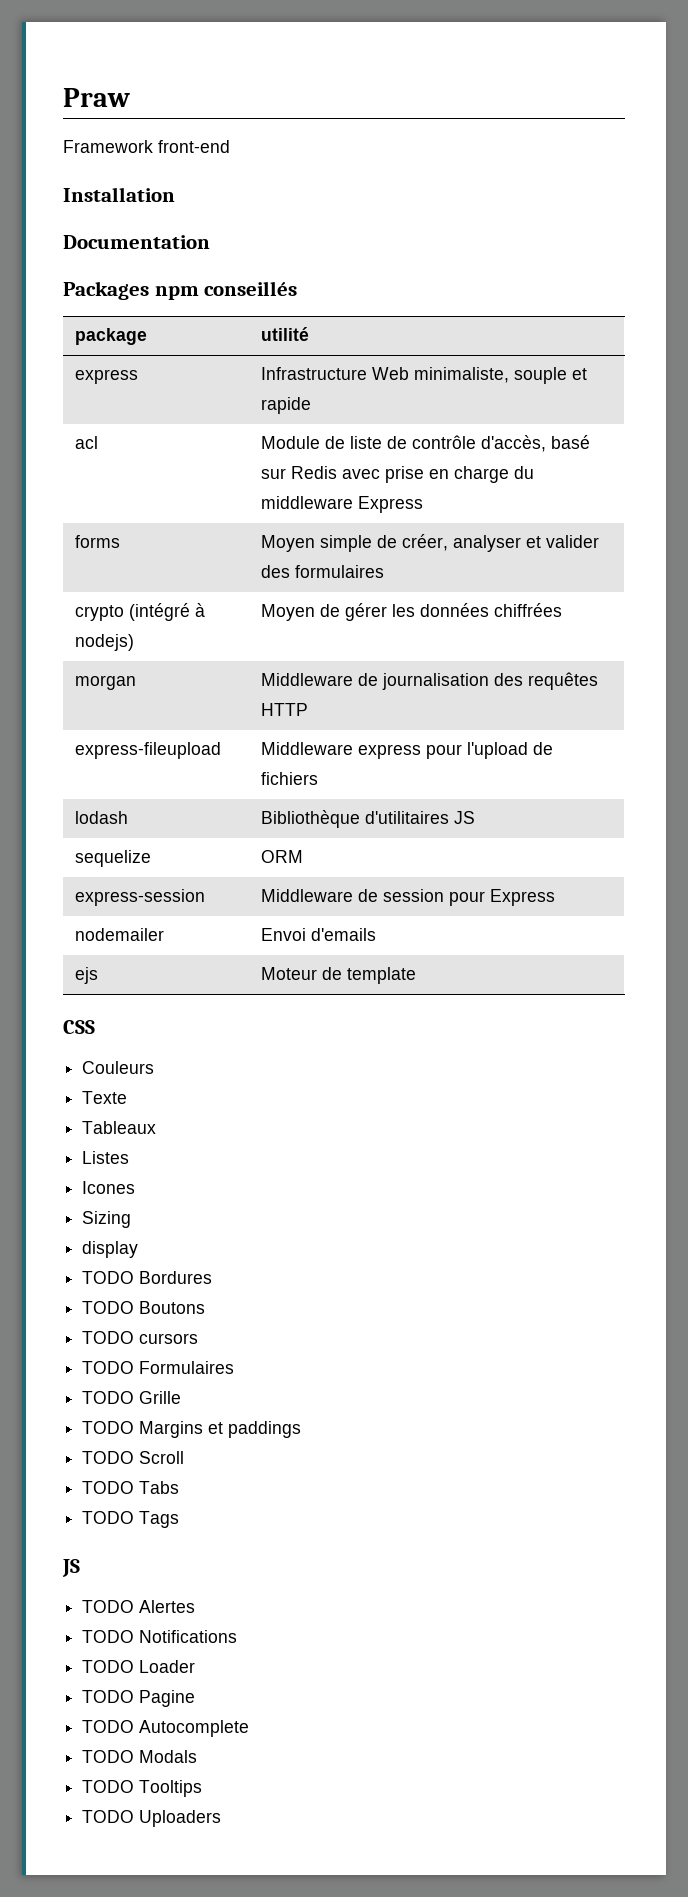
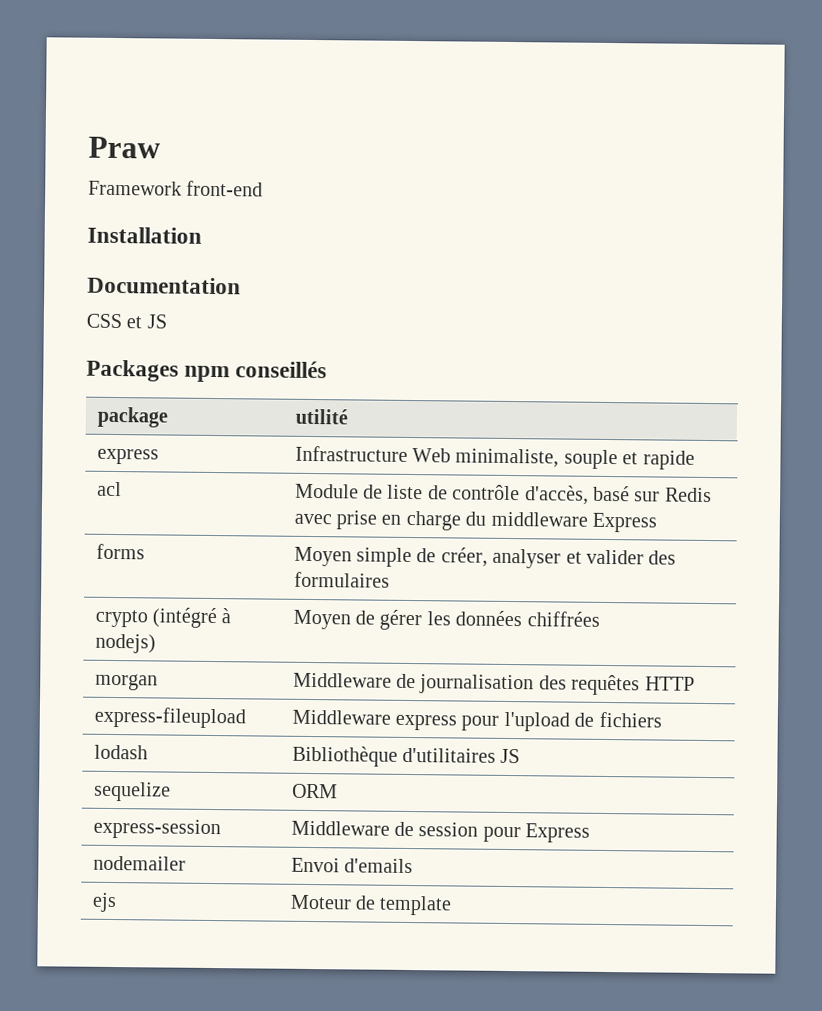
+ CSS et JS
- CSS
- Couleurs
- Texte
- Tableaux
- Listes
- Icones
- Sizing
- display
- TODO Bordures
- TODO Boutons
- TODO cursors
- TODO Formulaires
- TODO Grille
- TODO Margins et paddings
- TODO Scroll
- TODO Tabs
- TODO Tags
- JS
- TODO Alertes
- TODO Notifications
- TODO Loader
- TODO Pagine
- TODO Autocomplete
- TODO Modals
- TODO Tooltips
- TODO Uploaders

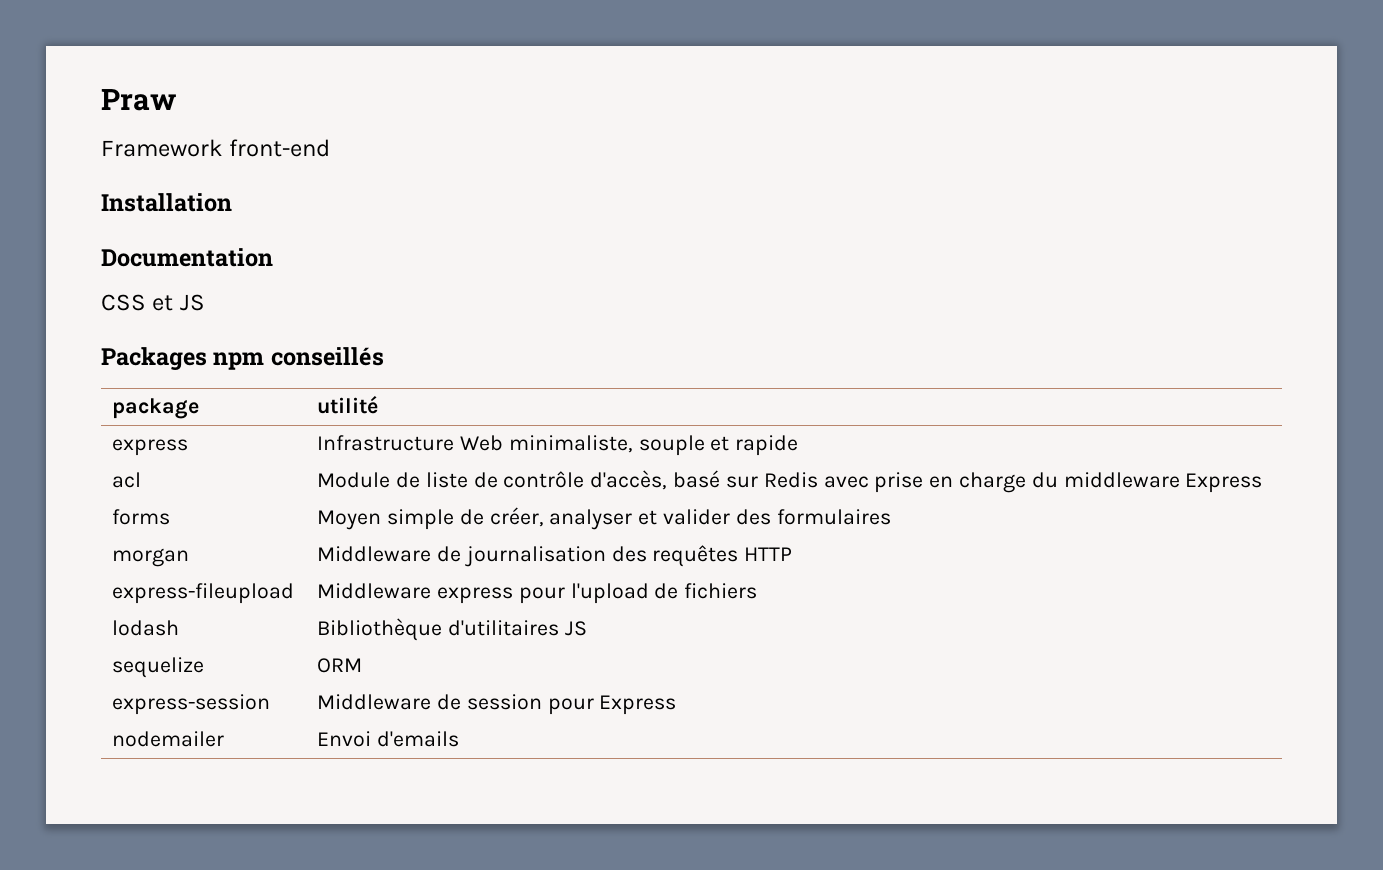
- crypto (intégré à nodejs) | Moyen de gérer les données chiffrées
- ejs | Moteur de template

__Your assignment__:
Retype each line above exactly. Leave the images out.

__Exercise solution__:
+ CSS et JS
- CSS
- Couleurs
- Texte
- Tableaux
- Listes
- Icones
- Sizing
- display
- TODO Bordures
- TODO Boutons
- TODO cursors
- TODO Formulaires
- TODO Grille
- TODO Margins et paddings
- TODO Scroll
- TODO Tabs
- TODO Tags
- JS
- TODO Alertes
- TODO Notifications
- TODO Loader
- TODO Pagine
- TODO Autocomplete
- TODO Modals
- TODO Tooltips
- TODO Uploaders

- crypto (intégré à nodejs) | Moyen de gérer les données chiffrées
- ejs | Moteur de template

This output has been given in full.